(WORK INSTRUCTION):
In the listing that follows, count every line with the word "block" in it and write only the total.
--
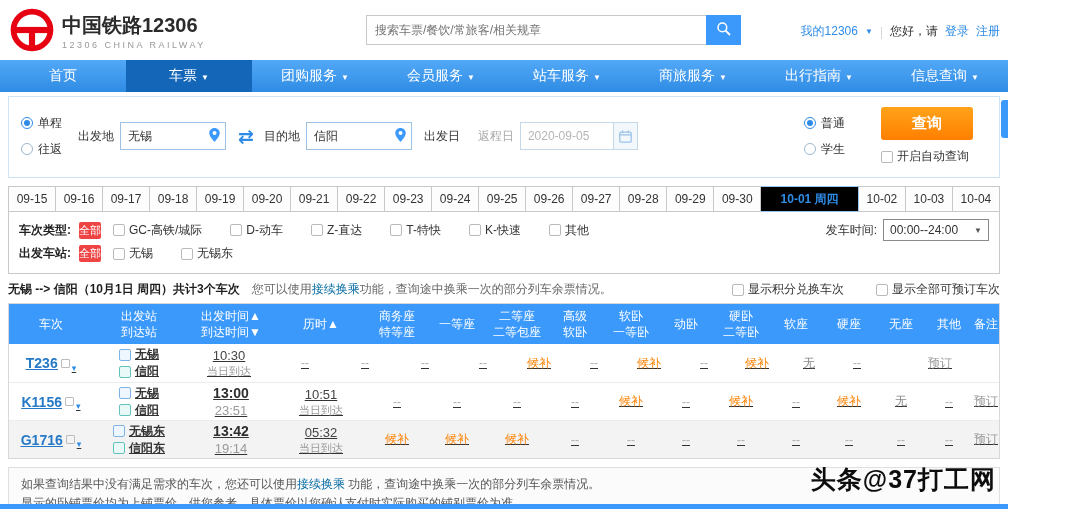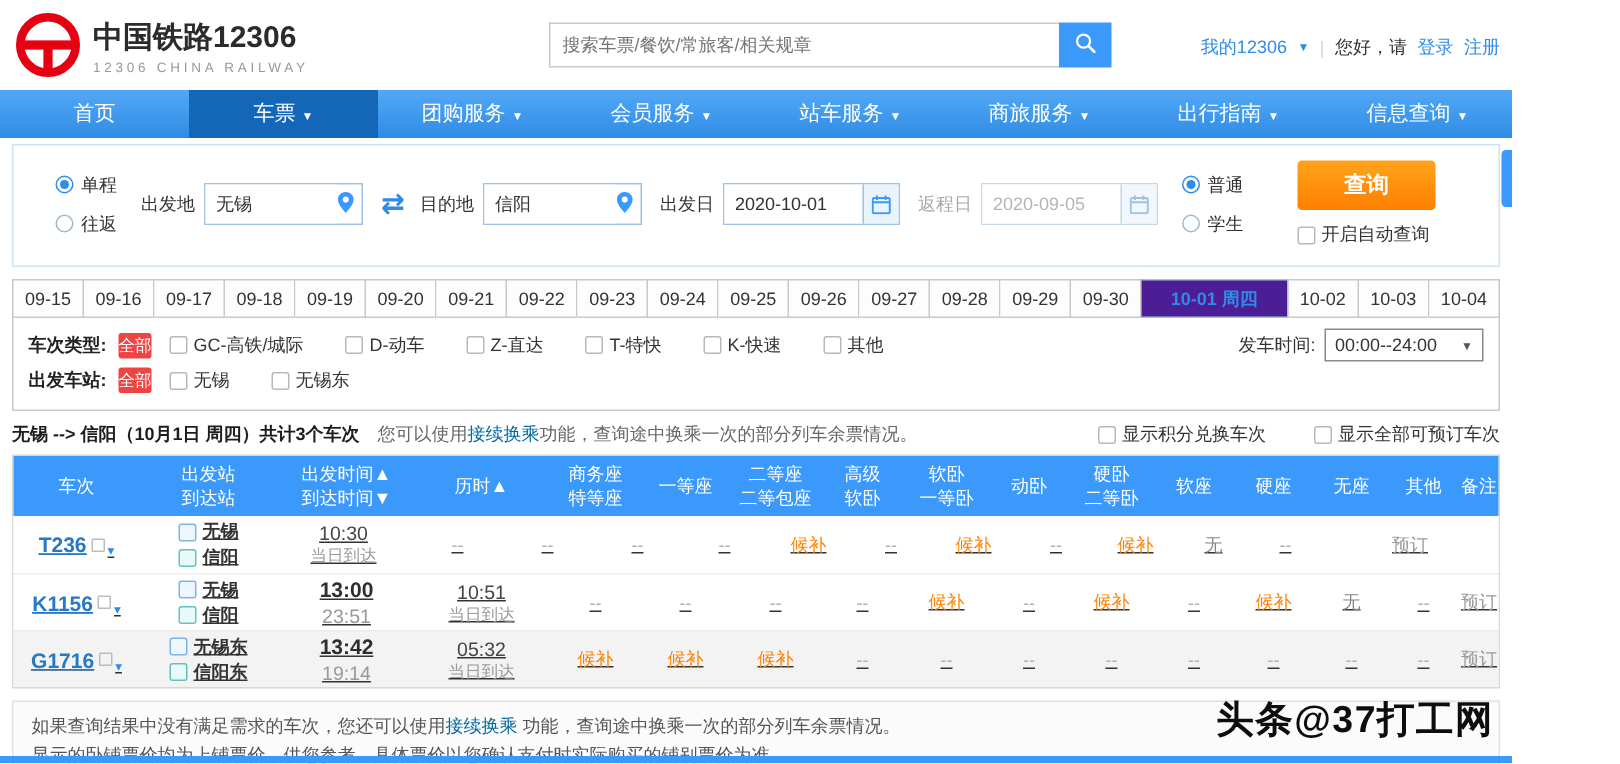--- a/index.html
+++ b/index.html
@@ -19,21 +19,21 @@
   .hdr-caret { color:#2f8ce6; font-size:8px; }
   .hdr-divider { color:#d5d5d5; }
 
   
   .nav { height:32px; display:flex; background:linear-gradient(180deg,#52a8f7,#2f8ce4); }
   .nav-item { flex:1; display:flex; align-items:center; justify-content:center; gap:4px; color:#fff; font-size:14px; cursor:pointer; }
   .nav-item.active { background:#1467b8; }
   .nav-caret { font-size:8px; margin-top:2px; }
 
   
-  .form-panel { margin:4px 8px 0; border:1px solid #cfe3f5; padding:10px 28px 12px; display:flex; align-items:center; position:relative; min-height:76px; }
+  .form-panel { margin:4px 8px 0; border:1px solid #cfe3f5; padding:10px 12px 12px; display:flex; align-items:center; position:relative; min-height:76px; }
   .radio-col { display:flex; flex-direction:column; gap:9px; margin-right:16px; }
   .radio-row { display:flex; align-items:center; cursor:pointer; font-size:12px; color:#333; white-space:nowrap; }
   .radio { width:12px; height:12px; border:1px solid #9db8cf; border-radius:50%; background:#fff; display:inline-block; position:relative; margin-right:5px; flex:none; }
   .radio.checked { border-color:#2f8ce6; }
   .radio.checked::after { content:''; position:absolute; left:2px; top:2px; width:6px; height:6px; border-radius:50%; background:#2f8ce6; }
   .field { display:flex; align-items:center; margin-right:12px; white-space:nowrap; }
   .field-label { margin-right:6px; color:#333; }
   .field-label.dim { color:#a9a9a9; }
   .input-box { height:28px; border:1px solid #9cc3e5; display:flex; align-items:center; background:#fff; }
   .city-input { width:88px; border:none; outline:none; padding:0 4px 0 7px; font-size:12px; color:#333; font-family:inherit; height:26px; }
@@ -48,21 +48,21 @@
   .submit-col { display:flex; flex-direction:column; align-items:flex-start; margin-left:20px; margin-right:14px; }
   .query-btn { width:92px; height:33px; background:linear-gradient(180deg,#ffa31a,#ff7f00); color:#fff; font-size:15px; font-weight:bold; border:none; border-radius:3px; cursor:pointer; font-family:inherit; }
   .chk-row { display:flex; align-items:center; cursor:pointer; white-space:nowrap; color:#333; }
   .chk { width:12px; height:12px; border:1px solid #b9b9b9; border-radius:2px; background:#fff; display:inline-block; margin-right:4px; flex:none; }
   .auto-query { margin-top:8px; font-size:12px; }
 
   
   .date-tabs { margin:8px 8px 0; display:flex; }
   .date-tab { flex:1; border:1px solid #c9c9c9; border-left:none; background:#fdfdfd; text-align:center; line-height:24px; height:26px; font-size:12px; color:#333; cursor:pointer; white-space:nowrap; overflow:hidden; }
   .date-tabs > div:nth-of-type(1) { border-left:1px solid #c9c9c9; }
-  .date-tab.active { flex:2.1; color:#2f8ce6; font-weight:bold; background:#4c1d95; border-color:#9bc5ec; }
+  .date-tab.active { flex:2.1; color:#2f8ce6; font-weight:bold; background:#000000; border-color:#9bc5ec; }
 
   
   .filter-panel { margin:0 8px; border:1px solid #c9c9c9; border-top:none; padding:5px 10px 7px; }
   .filter-row { display:flex; align-items:center; min-height:21px; margin:2px 0; }
   .filter-label { font-weight:bold; color:#222; margin-right:4px; white-space:nowrap; }
   .tag-all { background:#ef4444; color:#fff; font-size:11px; padding:1px 0; border-radius:2px; margin:0 12px 0 4px; cursor:pointer; white-space:nowrap; }
   .chk-group { display:flex; }
   .chk-group .chk-row { margin-right:28px; }
   .time-select-wrap { margin-left:auto; display:flex; align-items:center; gap:6px; }
   .time-select { border:1px solid #8a8a8a; height:22px; padding:0 6px; display:flex; align-items:center; gap:12px; background:#fff; cursor:pointer; min-width:106px; justify-content:space-between; }
@@ -262,31 +262,20 @@
           <svg width="11" height="14" viewBox="0 0 12 16">
             <path d="M6 0C2.7 0 0 2.6 0 5.8 0 10 6 16 6 16s6-6 6-10.2C12 2.6 9.3 0 6 0z" fill="#3b99fc"></path>
             <circle cx="6" cy="5.8" r="2.3" fill="#fff"></circle>
           </svg>
         </span>
       </span>
     </div>
 
     <div class="field">
       <span class="field-label">出发日</span>
-      <span class="input-box">
-        <input class="date-input" type="text" value="2020-10-01" style="">
-        <span class="cal-btn">
-          <svg width="13" height="13" viewBox="0 0 16 16">
-            <rect x="1" y="2.5" width="14" height="12.5" rx="1.5" fill="none" stroke="#3b99fc" stroke-width="1.6"></rect>
-            <line x1="1" y1="6" x2="15" y2="6" stroke="#3b99fc" stroke-width="1.6"></line>
-            <line x1="4.5" y1="0.5" x2="4.5" y2="4" stroke="#3b99fc" stroke-width="1.6"></line>
-            <line x1="11.5" y1="0.5" x2="11.5" y2="4" stroke="#3b99fc" stroke-width="1.6"></line>
-          </svg>
-        </span>
-      </span>
     </div>
 
     <div class="field">
       <span class="field-label dim">返程日</span>
       <span class="input-box disabled">
         <input class="date-input" type="text" value="2020-09-05" style="">
         <span class="cal-btn">
           <svg width="13" height="13" viewBox="0 0 16 16">
             <rect x="1" y="2.5" width="14" height="12.5" rx="1.5" fill="none" stroke="#9cc3e5" stroke-width="1.6"></rect>
             <line x1="1" y1="6" x2="15" y2="6" stroke="#9cc3e5" stroke-width="1.6"></line>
--
(SOLUTION FOR THIS PROBLEM):
2